"""
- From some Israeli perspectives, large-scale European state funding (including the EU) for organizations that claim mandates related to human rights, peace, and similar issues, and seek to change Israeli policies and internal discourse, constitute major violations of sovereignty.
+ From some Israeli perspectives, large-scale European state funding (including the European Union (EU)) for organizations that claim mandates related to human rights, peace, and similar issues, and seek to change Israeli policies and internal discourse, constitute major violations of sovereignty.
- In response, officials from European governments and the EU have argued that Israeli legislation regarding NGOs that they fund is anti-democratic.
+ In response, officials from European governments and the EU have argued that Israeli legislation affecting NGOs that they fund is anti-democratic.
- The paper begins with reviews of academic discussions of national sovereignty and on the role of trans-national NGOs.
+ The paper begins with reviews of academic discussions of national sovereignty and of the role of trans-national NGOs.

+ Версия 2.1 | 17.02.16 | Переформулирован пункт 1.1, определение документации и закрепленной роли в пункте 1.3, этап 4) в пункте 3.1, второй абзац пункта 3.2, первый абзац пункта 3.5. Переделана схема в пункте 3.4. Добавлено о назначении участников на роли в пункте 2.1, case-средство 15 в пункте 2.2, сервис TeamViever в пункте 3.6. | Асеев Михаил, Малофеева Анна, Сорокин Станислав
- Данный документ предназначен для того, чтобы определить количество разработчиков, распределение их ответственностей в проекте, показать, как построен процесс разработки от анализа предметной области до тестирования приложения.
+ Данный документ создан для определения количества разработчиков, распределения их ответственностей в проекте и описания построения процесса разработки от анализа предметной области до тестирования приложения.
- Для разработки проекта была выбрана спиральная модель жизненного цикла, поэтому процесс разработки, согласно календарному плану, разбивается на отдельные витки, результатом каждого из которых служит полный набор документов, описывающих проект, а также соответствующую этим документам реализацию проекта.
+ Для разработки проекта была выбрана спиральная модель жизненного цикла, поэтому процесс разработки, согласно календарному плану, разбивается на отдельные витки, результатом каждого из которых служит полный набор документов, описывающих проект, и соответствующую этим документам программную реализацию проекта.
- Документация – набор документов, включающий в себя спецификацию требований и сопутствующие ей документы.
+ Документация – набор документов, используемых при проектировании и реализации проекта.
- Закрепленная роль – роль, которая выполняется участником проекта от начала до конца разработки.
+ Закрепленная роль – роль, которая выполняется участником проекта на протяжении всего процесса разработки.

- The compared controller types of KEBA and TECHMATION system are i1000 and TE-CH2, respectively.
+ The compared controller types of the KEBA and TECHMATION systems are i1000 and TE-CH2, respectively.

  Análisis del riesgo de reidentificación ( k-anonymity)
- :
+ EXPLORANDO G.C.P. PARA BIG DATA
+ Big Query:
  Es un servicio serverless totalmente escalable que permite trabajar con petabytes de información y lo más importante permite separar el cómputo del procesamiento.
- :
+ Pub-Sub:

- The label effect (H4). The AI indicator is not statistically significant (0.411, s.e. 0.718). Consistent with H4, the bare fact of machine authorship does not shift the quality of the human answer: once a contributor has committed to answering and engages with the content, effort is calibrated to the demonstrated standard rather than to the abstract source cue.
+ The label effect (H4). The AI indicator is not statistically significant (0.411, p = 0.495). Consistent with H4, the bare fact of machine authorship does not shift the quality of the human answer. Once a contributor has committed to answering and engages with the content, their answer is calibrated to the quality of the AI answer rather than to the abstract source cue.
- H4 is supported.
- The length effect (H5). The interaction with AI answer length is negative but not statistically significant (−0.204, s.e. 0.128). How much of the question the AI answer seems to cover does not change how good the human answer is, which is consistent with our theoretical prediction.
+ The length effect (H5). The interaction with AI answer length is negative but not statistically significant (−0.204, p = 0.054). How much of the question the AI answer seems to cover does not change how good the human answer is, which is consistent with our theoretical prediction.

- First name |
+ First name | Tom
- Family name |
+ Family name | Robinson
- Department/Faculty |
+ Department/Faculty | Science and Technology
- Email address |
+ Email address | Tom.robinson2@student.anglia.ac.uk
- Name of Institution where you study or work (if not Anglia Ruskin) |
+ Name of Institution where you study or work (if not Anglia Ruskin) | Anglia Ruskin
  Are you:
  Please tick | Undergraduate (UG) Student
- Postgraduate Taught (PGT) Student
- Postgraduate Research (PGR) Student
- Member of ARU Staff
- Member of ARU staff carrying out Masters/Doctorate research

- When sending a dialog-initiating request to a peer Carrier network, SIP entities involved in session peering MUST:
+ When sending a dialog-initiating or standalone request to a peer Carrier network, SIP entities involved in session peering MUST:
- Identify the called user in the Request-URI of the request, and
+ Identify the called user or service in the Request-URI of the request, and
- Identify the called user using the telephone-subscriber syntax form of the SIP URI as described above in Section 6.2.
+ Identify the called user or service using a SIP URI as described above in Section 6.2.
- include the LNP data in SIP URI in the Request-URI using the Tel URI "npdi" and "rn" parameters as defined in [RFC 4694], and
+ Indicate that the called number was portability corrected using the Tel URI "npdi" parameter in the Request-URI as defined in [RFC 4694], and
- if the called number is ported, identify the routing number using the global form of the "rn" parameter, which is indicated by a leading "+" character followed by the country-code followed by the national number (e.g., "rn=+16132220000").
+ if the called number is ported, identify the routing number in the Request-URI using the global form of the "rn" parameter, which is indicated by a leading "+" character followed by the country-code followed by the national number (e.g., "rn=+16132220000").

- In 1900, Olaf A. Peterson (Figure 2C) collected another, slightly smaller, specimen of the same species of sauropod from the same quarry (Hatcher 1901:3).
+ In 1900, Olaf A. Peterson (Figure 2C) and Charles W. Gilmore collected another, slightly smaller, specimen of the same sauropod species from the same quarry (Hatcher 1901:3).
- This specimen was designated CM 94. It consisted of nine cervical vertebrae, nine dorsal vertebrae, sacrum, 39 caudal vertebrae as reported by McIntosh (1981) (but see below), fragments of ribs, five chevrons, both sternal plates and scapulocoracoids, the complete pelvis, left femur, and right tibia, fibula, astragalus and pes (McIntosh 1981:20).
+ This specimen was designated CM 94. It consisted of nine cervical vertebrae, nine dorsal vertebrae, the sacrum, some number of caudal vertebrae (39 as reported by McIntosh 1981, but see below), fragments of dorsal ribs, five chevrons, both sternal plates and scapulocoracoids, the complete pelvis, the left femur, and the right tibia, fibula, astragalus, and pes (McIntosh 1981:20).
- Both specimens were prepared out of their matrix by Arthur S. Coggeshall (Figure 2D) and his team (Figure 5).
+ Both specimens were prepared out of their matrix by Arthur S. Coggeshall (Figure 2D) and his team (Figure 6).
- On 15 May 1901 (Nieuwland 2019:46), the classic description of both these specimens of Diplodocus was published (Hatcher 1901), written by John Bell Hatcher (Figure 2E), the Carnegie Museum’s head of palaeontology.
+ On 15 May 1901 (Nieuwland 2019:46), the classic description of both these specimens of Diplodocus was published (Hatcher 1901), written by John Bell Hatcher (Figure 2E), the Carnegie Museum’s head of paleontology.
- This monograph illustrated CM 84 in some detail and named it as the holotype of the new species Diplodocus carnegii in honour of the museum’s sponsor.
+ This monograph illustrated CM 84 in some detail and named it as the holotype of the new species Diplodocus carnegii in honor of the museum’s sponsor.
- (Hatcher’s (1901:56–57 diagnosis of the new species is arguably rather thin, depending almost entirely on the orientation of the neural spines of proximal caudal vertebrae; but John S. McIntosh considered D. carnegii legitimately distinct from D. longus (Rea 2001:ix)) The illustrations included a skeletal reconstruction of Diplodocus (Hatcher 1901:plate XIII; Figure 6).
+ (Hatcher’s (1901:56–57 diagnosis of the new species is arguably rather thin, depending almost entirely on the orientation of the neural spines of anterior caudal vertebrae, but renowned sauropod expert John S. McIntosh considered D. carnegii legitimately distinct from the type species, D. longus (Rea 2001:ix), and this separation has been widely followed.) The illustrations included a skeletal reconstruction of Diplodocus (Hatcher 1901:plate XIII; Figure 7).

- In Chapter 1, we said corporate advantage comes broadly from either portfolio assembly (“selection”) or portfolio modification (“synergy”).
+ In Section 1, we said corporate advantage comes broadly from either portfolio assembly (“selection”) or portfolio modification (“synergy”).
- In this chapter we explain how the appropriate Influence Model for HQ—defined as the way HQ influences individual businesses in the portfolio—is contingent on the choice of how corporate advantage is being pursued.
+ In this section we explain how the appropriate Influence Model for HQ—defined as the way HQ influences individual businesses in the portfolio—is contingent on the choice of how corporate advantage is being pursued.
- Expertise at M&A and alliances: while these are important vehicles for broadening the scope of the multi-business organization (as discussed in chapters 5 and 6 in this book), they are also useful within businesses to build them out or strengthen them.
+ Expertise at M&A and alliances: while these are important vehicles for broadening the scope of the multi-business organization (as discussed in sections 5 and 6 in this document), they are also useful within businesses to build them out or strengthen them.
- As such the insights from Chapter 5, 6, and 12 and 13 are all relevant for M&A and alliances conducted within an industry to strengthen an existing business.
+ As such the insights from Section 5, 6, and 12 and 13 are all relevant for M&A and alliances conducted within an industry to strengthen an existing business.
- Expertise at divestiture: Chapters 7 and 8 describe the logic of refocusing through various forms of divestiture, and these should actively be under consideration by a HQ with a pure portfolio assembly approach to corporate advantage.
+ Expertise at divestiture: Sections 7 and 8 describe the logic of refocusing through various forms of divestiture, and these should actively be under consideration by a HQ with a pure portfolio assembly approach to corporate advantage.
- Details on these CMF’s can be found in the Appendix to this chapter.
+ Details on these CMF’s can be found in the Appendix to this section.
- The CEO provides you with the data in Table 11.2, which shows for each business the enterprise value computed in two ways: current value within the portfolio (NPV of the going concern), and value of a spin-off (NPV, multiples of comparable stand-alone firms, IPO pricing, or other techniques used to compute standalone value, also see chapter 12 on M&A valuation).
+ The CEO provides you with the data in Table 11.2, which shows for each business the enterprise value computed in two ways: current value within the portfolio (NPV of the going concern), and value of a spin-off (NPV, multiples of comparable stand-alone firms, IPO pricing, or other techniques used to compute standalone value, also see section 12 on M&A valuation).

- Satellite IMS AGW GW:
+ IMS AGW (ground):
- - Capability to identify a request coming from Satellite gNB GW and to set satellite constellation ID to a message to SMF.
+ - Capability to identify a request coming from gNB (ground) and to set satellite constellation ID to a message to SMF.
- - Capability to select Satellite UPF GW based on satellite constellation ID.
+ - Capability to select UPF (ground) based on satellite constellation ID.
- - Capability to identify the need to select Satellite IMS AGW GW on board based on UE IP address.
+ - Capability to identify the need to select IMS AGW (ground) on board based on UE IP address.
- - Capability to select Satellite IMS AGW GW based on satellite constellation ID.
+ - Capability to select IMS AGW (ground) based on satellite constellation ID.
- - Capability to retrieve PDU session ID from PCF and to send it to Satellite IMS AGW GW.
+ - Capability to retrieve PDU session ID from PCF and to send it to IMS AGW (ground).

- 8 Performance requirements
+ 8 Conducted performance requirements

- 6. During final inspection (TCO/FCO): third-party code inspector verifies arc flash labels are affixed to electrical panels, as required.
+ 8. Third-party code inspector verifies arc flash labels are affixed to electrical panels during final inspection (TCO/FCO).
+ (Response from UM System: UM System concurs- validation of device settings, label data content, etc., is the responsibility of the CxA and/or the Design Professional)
"""
**EXERCISE BRIEF**
Both the line containing "- Identify the called user in" and the line containing "- if the called" belong in the answer. Print them and every line above that falls between them exactly, and no others.

**YOUR SOLUTION**
- Identify the called user in the Request-URI of the request, and
+ Identify the called user or service in the Request-URI of the request, and
- Identify the called user using the telephone-subscriber syntax form of the SIP URI as described above in Section 6.2.
+ Identify the called user or service using a SIP URI as described above in Section 6.2.
- include the LNP data in SIP URI in the Request-URI using the Tel URI "npdi" and "rn" parameters as defined in [RFC 4694], and
+ Indicate that the called number was portability corrected using the Tel URI "npdi" parameter in the Request-URI as defined in [RFC 4694], and
- if the called number is ported, identify the routing number using the global form of the "rn" parameter, which is indicated by a leading "+" character followed by the country-code followed by the national number (e.g., "rn=+16132220000").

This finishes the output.